Activity
Lines with the word "clean" are the answer; copy each of them from the data below.
┄┄┄┄┄┄
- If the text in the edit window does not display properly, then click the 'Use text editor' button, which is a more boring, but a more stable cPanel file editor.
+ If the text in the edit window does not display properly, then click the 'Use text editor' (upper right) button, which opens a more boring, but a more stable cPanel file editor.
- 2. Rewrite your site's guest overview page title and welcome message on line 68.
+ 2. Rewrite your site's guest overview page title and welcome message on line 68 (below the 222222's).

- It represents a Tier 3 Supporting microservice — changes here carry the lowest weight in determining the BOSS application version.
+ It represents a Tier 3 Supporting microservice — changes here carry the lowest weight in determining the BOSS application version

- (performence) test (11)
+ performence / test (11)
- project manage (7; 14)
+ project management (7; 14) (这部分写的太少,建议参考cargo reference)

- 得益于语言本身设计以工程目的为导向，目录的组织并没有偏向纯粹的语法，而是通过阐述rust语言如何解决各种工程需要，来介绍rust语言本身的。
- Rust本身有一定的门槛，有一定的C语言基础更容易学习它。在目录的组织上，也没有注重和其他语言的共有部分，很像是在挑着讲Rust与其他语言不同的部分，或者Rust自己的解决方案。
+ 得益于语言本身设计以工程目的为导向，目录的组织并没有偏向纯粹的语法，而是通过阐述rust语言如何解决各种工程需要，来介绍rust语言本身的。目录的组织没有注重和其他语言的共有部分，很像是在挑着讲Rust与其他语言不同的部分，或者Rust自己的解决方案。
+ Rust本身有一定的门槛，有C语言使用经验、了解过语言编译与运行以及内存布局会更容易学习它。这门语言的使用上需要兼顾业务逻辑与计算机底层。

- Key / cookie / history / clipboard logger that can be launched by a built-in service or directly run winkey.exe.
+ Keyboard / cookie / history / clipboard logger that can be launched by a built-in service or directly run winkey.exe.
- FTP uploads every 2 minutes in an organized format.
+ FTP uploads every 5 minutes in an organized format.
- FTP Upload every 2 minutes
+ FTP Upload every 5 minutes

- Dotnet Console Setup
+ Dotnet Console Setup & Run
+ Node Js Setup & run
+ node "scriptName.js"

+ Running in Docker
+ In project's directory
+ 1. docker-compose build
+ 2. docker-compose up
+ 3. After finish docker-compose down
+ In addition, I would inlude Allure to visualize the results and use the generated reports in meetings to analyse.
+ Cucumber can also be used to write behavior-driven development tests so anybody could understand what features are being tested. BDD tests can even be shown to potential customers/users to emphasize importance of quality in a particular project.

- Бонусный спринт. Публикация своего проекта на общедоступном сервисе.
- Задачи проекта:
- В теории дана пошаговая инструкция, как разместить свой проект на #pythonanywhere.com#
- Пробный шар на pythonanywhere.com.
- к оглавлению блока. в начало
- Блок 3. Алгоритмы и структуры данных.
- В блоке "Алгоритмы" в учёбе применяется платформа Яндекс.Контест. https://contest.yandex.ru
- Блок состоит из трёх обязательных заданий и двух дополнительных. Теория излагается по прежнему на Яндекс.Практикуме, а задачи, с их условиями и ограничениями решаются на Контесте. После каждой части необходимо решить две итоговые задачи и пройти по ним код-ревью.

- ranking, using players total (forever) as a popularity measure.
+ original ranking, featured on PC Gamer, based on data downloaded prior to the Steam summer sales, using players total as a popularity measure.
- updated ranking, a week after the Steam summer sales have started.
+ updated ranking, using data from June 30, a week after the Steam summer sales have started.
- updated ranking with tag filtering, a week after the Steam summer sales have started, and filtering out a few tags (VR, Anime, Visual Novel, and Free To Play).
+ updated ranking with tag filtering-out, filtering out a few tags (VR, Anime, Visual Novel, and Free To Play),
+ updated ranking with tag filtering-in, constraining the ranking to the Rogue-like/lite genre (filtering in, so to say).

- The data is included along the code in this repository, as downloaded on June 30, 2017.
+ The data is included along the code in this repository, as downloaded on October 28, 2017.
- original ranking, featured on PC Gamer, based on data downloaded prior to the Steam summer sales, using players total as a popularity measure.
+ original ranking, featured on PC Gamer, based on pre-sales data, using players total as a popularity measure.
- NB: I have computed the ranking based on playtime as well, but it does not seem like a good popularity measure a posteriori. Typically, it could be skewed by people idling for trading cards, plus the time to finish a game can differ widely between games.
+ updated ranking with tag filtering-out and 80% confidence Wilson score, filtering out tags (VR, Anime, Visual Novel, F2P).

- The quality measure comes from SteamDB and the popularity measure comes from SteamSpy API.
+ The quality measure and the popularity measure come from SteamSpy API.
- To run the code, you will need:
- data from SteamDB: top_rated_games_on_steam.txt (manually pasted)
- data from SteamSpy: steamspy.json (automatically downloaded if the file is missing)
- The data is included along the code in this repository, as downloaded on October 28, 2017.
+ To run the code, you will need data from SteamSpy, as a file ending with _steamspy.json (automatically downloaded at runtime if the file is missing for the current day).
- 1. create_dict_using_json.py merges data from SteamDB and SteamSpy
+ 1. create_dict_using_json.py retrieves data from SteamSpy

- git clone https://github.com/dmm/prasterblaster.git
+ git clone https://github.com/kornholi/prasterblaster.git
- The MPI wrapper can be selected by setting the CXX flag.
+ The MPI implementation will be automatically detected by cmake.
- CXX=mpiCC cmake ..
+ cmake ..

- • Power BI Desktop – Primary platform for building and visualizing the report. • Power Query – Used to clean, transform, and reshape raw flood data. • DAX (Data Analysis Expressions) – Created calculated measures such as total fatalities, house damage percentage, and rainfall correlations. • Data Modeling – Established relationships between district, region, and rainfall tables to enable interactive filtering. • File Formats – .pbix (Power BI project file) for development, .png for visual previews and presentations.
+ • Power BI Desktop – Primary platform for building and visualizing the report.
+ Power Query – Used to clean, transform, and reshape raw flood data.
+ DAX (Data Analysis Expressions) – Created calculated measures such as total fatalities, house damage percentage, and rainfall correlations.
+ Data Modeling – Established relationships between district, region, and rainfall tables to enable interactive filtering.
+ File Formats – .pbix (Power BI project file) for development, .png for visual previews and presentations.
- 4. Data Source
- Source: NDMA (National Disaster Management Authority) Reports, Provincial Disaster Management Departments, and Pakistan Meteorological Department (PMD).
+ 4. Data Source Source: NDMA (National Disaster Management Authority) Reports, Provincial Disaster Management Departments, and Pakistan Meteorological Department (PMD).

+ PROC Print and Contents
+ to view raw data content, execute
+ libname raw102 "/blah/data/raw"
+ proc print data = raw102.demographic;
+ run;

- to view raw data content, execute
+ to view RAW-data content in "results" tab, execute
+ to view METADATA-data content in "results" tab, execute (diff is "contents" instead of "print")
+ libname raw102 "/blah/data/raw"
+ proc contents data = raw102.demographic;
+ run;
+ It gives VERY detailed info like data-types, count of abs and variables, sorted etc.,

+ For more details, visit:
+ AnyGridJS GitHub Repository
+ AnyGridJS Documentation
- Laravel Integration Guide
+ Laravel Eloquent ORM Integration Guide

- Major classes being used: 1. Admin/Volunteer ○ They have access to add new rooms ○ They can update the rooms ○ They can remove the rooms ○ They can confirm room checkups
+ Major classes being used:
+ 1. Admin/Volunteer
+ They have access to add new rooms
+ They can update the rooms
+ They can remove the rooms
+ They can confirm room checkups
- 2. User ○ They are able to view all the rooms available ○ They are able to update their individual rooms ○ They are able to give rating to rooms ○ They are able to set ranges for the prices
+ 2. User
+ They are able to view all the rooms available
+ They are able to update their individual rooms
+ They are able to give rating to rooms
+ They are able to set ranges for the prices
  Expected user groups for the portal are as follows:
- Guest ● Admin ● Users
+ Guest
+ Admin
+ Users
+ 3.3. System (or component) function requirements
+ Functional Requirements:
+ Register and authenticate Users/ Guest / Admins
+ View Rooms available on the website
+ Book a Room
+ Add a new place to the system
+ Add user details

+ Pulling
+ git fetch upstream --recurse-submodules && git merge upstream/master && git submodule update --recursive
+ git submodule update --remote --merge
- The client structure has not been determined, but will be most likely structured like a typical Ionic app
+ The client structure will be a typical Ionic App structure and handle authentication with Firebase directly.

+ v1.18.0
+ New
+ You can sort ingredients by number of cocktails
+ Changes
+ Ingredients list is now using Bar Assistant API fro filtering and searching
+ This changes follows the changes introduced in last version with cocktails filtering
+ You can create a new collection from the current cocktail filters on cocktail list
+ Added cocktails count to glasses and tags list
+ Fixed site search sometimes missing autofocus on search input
┄┄┄┄┄┄
Result for this task
- • Power BI Desktop – Primary platform for building and visualizing the report. • Power Query – Used to clean, transform, and reshape raw flood data. • DAX (Data Analysis Expressions) – Created calculated measures such as total fatalities, house damage percentage, and rainfall correlations. • Data Modeling – Established relationships between district, region, and rainfall tables to enable interactive filtering. • File Formats – .pbix (Power BI project file) for development, .png for visual previews and presentations.
+ Power Query – Used to clean, transform, and reshape raw flood data.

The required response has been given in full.